DS18B20 question

[rq3]

The DS18B20 measures in centigrade. Assuming that the lowest temperature I need to measure is -20 C, can I do something like:

readtemp B.0, b0
b0=b0+50

to internally shift the readtemp so that it will always be a positive value? In other words, will the picaxe deal with the negative sign bit on the readtemp byte without further code manipulation (twos complement,etc.), or will it "roll over" as soon as it sees a negative temperature measurement?

Thanks!
Rip

 

[neiltechspec]

Suggest you read up on the command 'readtemp' in manual 2.

 

[hippy]

And also take a look at Example 1 online ...

http://www.picaxe.com/BASIC-Commands/Analogue-InputOutput/readtemp

 

[hippy]

If you do want the READTEMP result as two's complement value ( $FE=-2, $FF=-1, $00=0, $01=1 etc ), use 'b0' and ...

ReadTemp DS18B20_PIN, b0
b0 = bit7 * $7F ^ b0 + bit7

 

[rq3]

And also take a look at Example 1 online ...

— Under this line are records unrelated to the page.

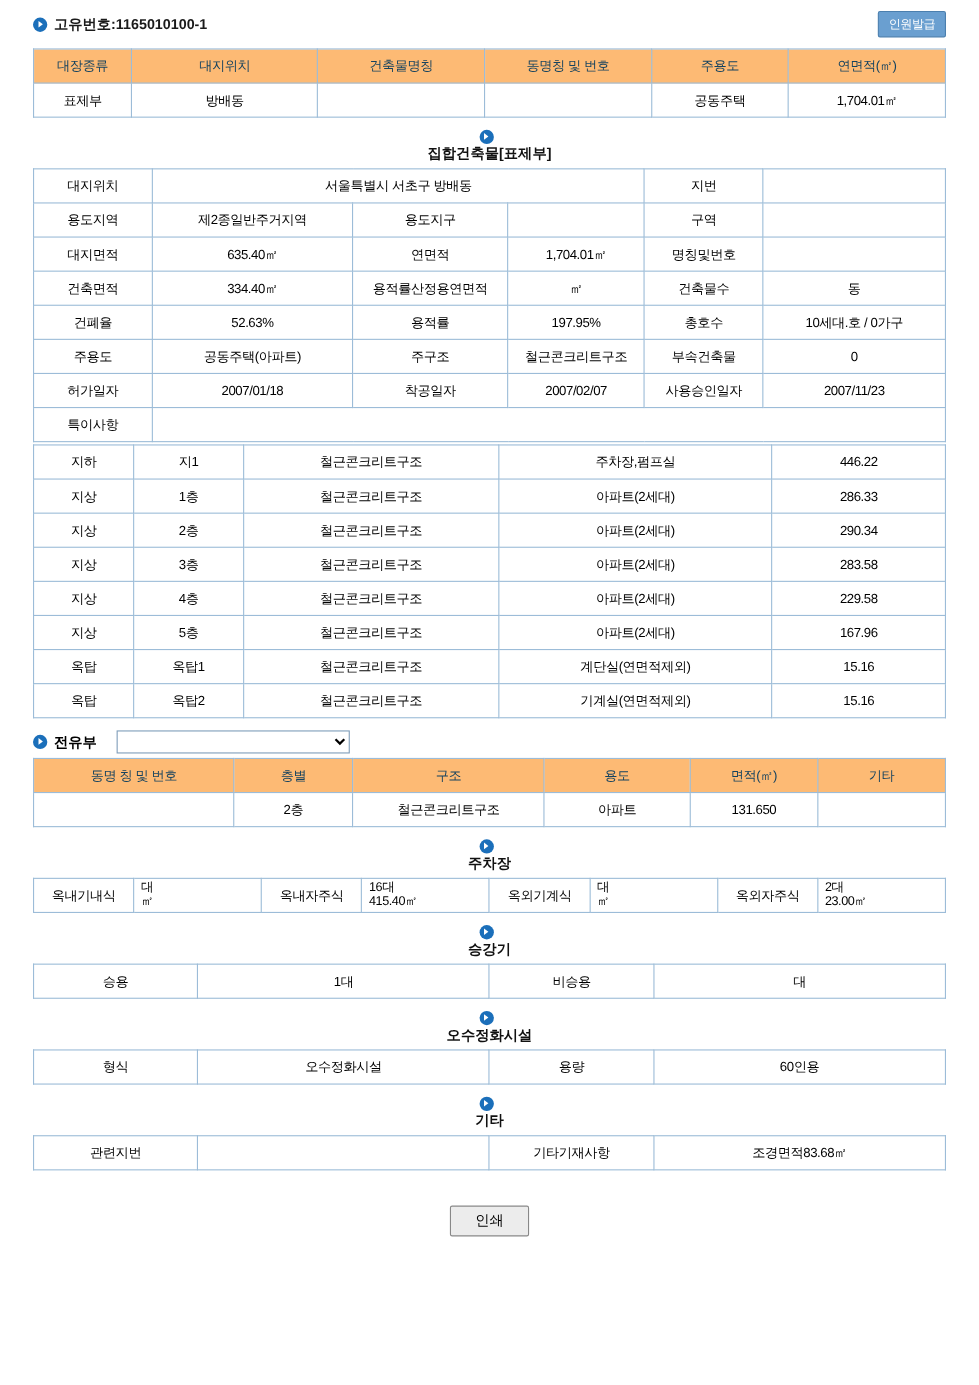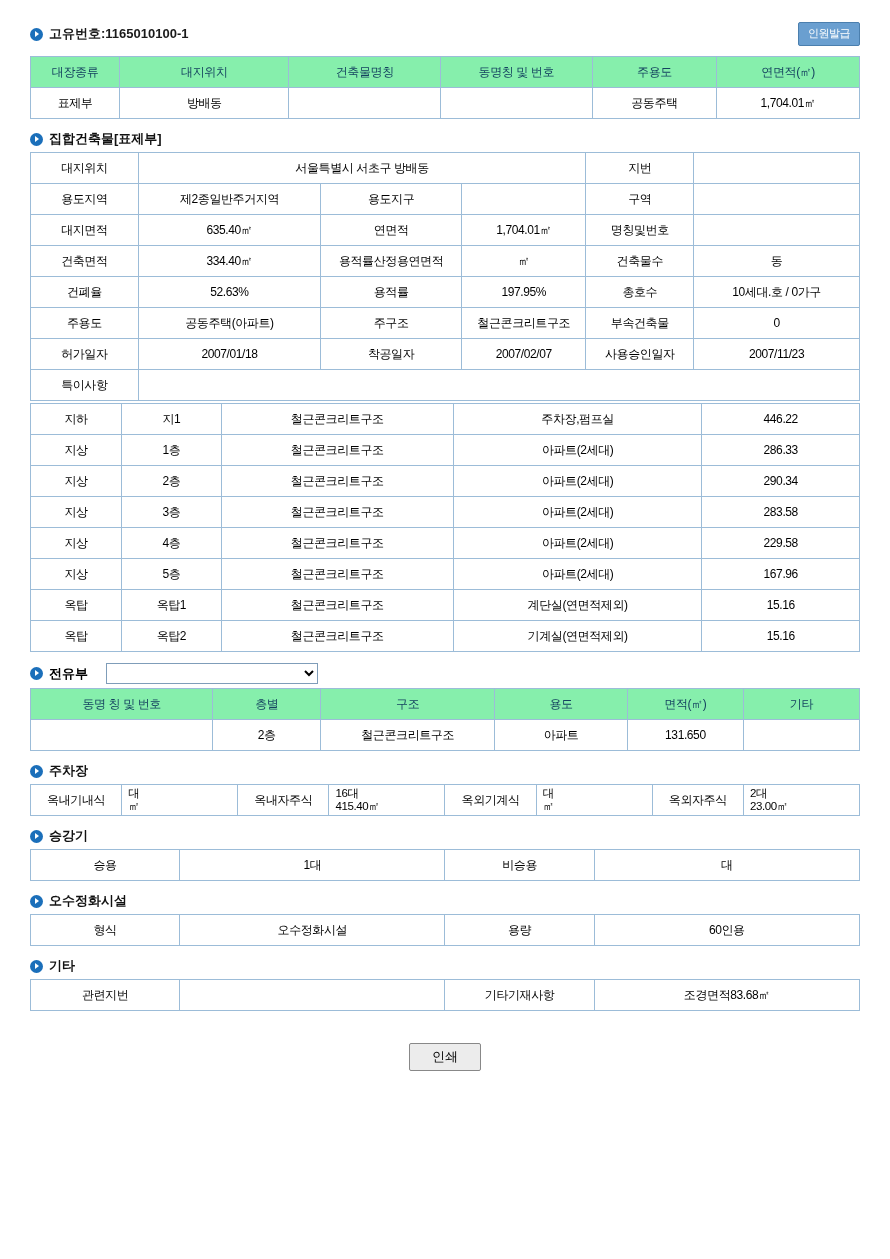--- a/index.html
+++ b/index.html
@@ -10,21 +10,21 @@
   }
   body {
     width: 890px;
     height: 1259px;
     font-size: 12px;
     color: #000000;
   }
   .page {
     width: 890px;
     box-sizing: border-box;
-    padding: 22px 30px 10px 30px;
+    padding: 10px 30px 10px 30px;
   }
   
   .topline {
     display: flex;
     align-items: center;
     justify-content: space-between;
     margin-bottom: 10px;
   }
   .gono {
     display: flex;
@@ -62,40 +62,41 @@
     letter-spacing: -0.5px;
   }
   
   .sect {
     display: flex;
     align-items: center;
     font-size: 13px;
     font-weight: bold;
     margin: 11px 0 4px 0;
     color: #111111;
+    flex-direction: column;
   }
   .sect .bullet { margin-right: 6px; }
   
   table.t {
     border-collapse: collapse;
     width: 100%;
     table-layout: fixed;
   }
   table.t th, table.t td {
     border: 1px solid #9cbcd8;
     height: 26px;
     font-size: 12px;
     text-align: center;
     vertical-align: middle;
     padding: 2px 4px;
     word-break: break-all;
     letter-spacing: -0.4px;
   }
   table.t th {
-    background: #86efac;
+    background: #fdba74;
     font-weight: normal;
     color: #14425f;
   }
   table.t td {
     background: #ffffff;
   }
   td.lbl {
     background: #eaf4fb;
   }
   td.left { text-align: left; padding-left: 8px; }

http://www.picaxe.com/BASIC-Commands/Analogue-InputOutput/readtemp

Hi Hippy and Neil. I've read the BASIC command and the examples, but it's not clear to me whether the picaxe can simply add 50 to a measured negative temperature to translate the measurement into a positive range. I don't want to display the result, just use it for further code manipulation. I've seen other code examples that imply that this is OK, but...?

 

[hippy]

it's not clear to me whether the picaxe can simply add 50 to a measured negative temperature to translate the measurement into a positive range.

No, not possible with the raw value returned - The result from READTEMP is $81 (129) for -1C, $81+50 = $B3 (179), not the desired $31 (49).

Converted to two's complement it will work ...

ReadTemp DS18B20_PIN, b0
b0 = bit7 * $7F ^ b0 + bit7 + 50

If the temperature were -1C then b0 will end up being 49. If it were +1C the result would be 51.

 

[rq3]

Many thanks, Gentlemen!

Rip

 

[rq3]

Bit question

Hippy, per my earlier question regarding DS18B20 conversion, is this OK for three sensors:

    Readtemp B.0, b0                            ;read the freezer probe temperature
        pause 1000                                ;1 second delay for data conversion
    Readtemp B.1, b1                            ;read the refrigerator evaporator temperature
        pause 1000
    Readtemp B.2, b2                            ;read the refrigerator compartment temperature
        pause 1000
b0 = bit7 * $7F ^ b0 + bit7 + 30            ;offset the temperature readings by +30C so all temps are positive
b1 = bit15 * $7F ^ b1 + bit15 + 30
b2 = bit23 * $7F ^ b2 + bit23 + 30

I'm confused on the bits within each byte. Should they all just be the bit7 for each byte, or is the above correct?

Many thanks!
Rip

 

[hippy]

Yes that should be okay. It's the most significant bit in each byte which is used as a sign indicator and used to adjust each byte.

 

[MPep]

The example given by RIP in #8 to me looks wrong.

B0 uses 8 bits, so does B1 and B2.
So why use bit15 and bit23?

 

[inglewoodpete]

The example given by RIP in #8 to me looks wrong.

B0 uses 8 bits, so does B1 and B2.
So why use bit15 and bit23?

bit15 is the MSBit of b1 and bit23 is the MSBit of b2.

 

[hippy]

    msb                                 lsb
   .----.----.----.----.----.----.----.----.
b0 |  7 |  6 |  5 |  4 |  3 |  2 |  1 |  0 |
   |----|----|----|----|----|----|----|----|
b1 | 15 | 14 | 13 | 12 | 11 | 10 |  9 |  8 |
   |----|----|----|----|----|----|----|----|
b2 | 23 | 22 | 21 | 20 | 19 | 18 | 17 | 16 |
   |----|----|----|----|----|----|----|----|
b3 | 31 | 30 | 29 | 28 | 27 | 26 | 25 | 24 |
   `----^----^----^----^----^----^----^----'